## Try it
Using the records provided below, locate and copy each line that contains the word "authorized".
-------- Provided information
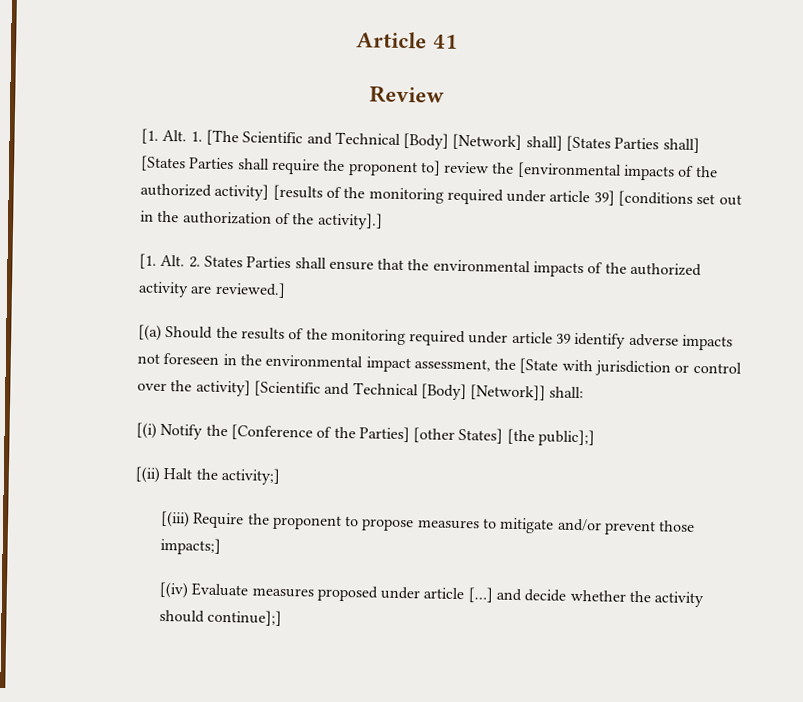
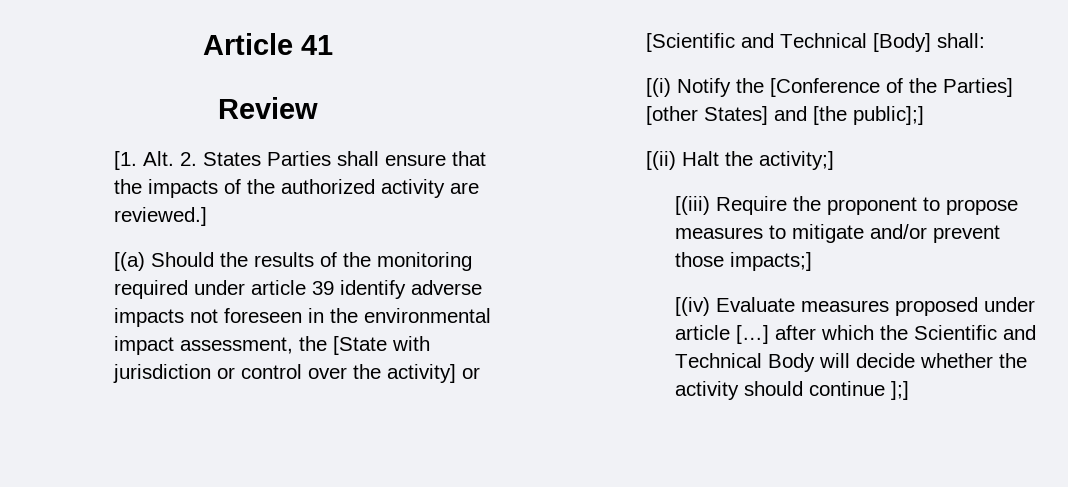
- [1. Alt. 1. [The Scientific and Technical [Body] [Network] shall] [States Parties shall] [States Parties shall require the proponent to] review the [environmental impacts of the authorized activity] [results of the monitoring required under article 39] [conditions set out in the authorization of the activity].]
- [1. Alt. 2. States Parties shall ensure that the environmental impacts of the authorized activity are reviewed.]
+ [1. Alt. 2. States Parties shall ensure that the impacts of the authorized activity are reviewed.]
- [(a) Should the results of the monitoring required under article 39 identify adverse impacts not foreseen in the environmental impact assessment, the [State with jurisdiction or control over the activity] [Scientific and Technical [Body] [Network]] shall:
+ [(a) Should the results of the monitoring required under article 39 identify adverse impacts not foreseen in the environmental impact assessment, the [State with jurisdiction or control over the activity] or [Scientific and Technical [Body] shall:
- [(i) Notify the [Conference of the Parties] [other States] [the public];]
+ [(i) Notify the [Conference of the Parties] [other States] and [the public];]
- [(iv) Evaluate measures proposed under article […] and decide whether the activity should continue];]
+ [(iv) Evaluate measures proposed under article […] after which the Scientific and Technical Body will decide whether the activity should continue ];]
----------------
-------- Provided information
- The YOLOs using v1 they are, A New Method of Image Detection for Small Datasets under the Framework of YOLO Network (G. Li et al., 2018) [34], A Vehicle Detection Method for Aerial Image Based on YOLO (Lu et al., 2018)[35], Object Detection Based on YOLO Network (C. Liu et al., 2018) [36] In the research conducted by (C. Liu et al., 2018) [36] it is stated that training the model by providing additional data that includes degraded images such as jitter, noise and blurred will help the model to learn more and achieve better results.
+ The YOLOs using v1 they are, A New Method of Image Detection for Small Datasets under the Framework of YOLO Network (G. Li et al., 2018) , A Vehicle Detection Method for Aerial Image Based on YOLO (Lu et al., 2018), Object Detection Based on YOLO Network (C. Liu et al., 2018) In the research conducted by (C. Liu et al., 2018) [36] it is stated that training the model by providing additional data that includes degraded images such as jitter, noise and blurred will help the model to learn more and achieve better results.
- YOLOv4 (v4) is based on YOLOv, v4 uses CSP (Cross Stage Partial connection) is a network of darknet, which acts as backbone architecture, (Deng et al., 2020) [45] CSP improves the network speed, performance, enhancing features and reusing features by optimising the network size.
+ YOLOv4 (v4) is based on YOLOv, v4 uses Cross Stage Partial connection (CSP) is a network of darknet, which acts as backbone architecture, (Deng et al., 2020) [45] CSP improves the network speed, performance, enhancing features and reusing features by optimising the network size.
----------------
## Solution below
- [1. Alt. 1. [The Scientific and Technical [Body] [Network] shall] [States Parties shall] [States Parties shall require the proponent to] review the [environmental impacts of the authorized activity] [results of the monitoring required under article 39] [conditions set out in the authorization of the activity].]
- [1. Alt. 2. States Parties shall ensure that the environmental impacts of the authorized activity are reviewed.]
+ [1. Alt. 2. States Parties shall ensure that the impacts of the authorized activity are reviewed.]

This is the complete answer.